InterSystems for dummies – Machine learning

 

As we all know, InterSystems is a great company.

Their products can be just as useful as they are complex.

Yet, our pride sometimes prevents us from admitting that we might not understand some concepts or products that InterSystems offers for us.

Today we are beginning a series of articles explaining how some of the intricate InterSystems products work, obviously simply and clearly.

In this essay, I will clarify what Machine Learning is and how to take advantage of it.... because this time, you WILL KNOW for sure what I am talking about.

What (the hell) is Machine Learning?

Machine Learning is a branch of artificial intelligence that focuses on developing algorithms and models that enable computers to learn to perform specific tasks based on data, without being explicitly programmed for each task. Instead of following specific instructions, machines learn through experience, identifying patterns in data and making predictions or decisions based on them.

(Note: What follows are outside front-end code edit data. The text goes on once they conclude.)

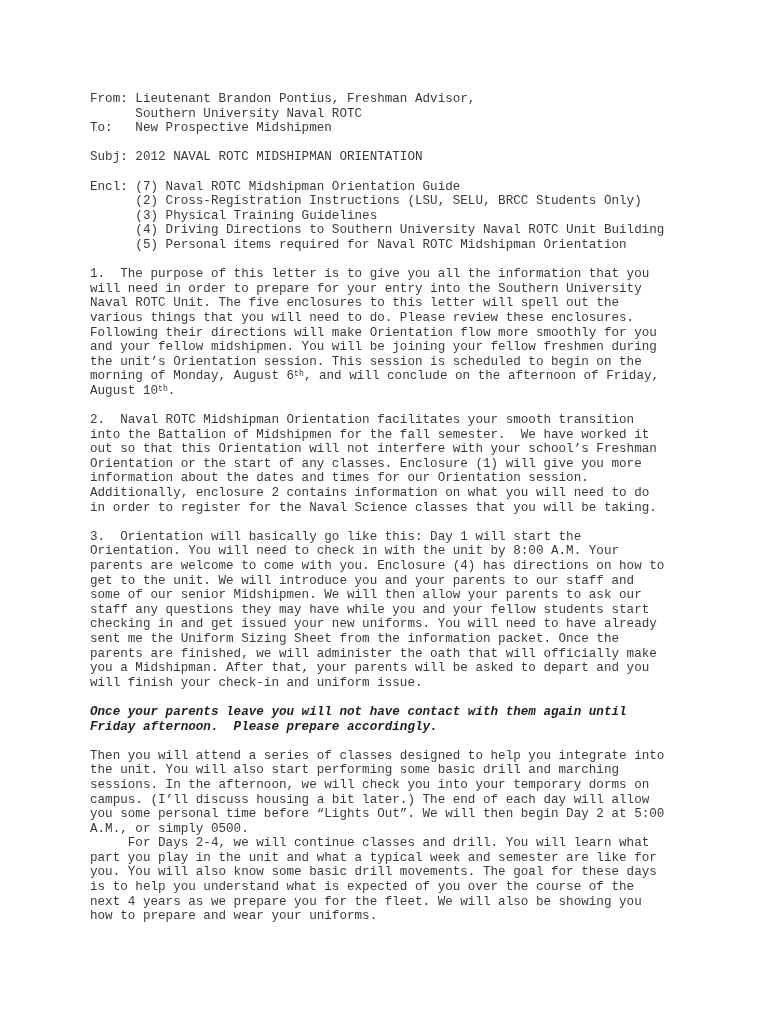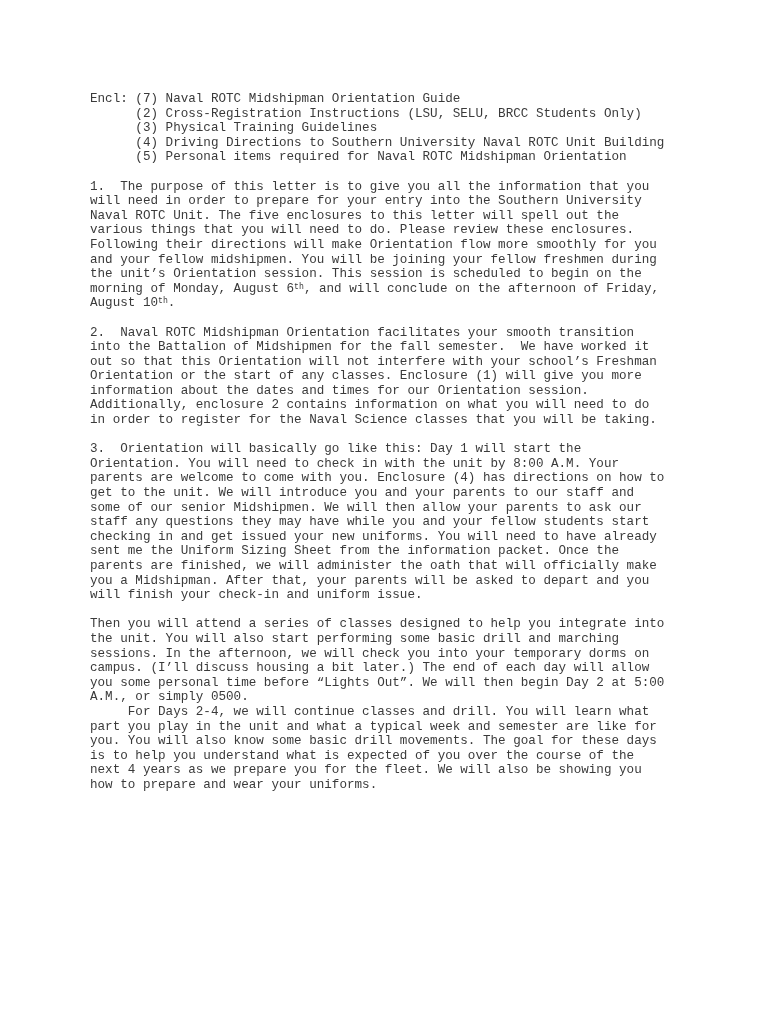"From: Lieutenant Brandon Pontius," div.block { html: none -> <div>From: Lieutenant Brandon Pontius, Freshman Advisor, Southern University Naval ROTC To: New Prospective Midshipmen</div> }
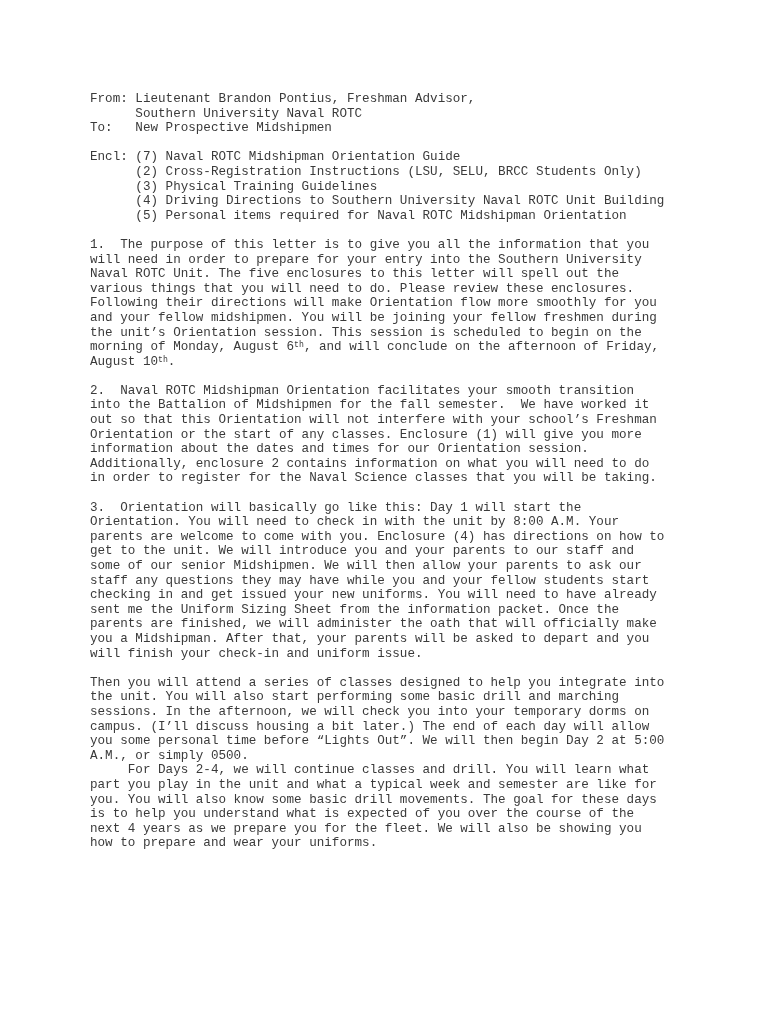"Subj: 2012 NAVAL ROTC MIDSHIPMAN" div.block { html: none -> <div>Subj: 2012 NAVAL ROTC MIDSHIPMAN ORIENTATION</div> }
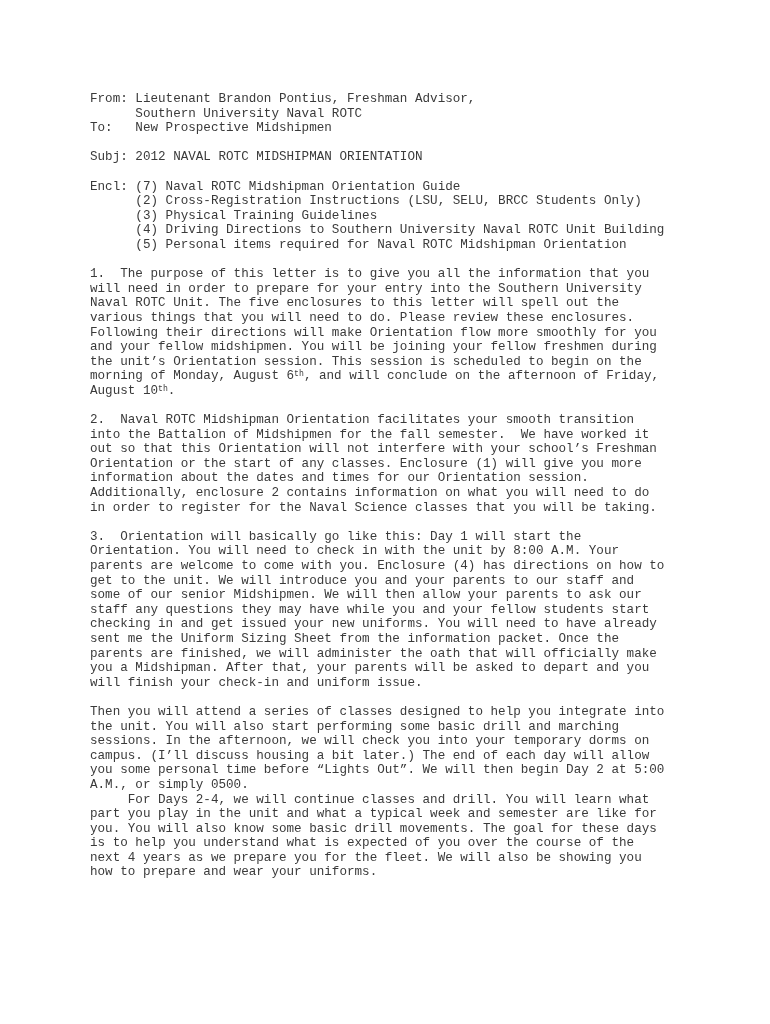"Once your parents leave you" div.block { html: none -> <div>Once your parents leave you will not have contact with them again until Friday afternoon. Please prepare accordingly.</div> }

The process involves feeding algorithms with datasets (called training sets) to make them learn and improve their performance over time. Those algorithms can be designed to perform a wide range of tasks, including image recognition, natural language processing, financial trend prediction, medical diagnosis, and much more.

In summary, Machine Learning allows computers to learn from data and improve with experience, enabling them to perform complex tasks without explicit programming for each situation autonomously...

It is a lovely definition. Yet, I guess you need an example, so here we go:

Well, imagine that every day you write down somewhere the time of sunrise and sunset. If somebody asked you whether the sun would rise the next day, what would you say? All you have noticed was only the time of sunrise and sunset..

By observing your data, you would conclude that with 100% probability, the sun will rise tomorrow. However, you cannot ignore the fact that there is a chance that, due to a natural catastrophe, you will not be able to see the sun rising the next day. That is why you should say that the likelihood of witnessing a sunrise the following day is, in fact, 99.99%.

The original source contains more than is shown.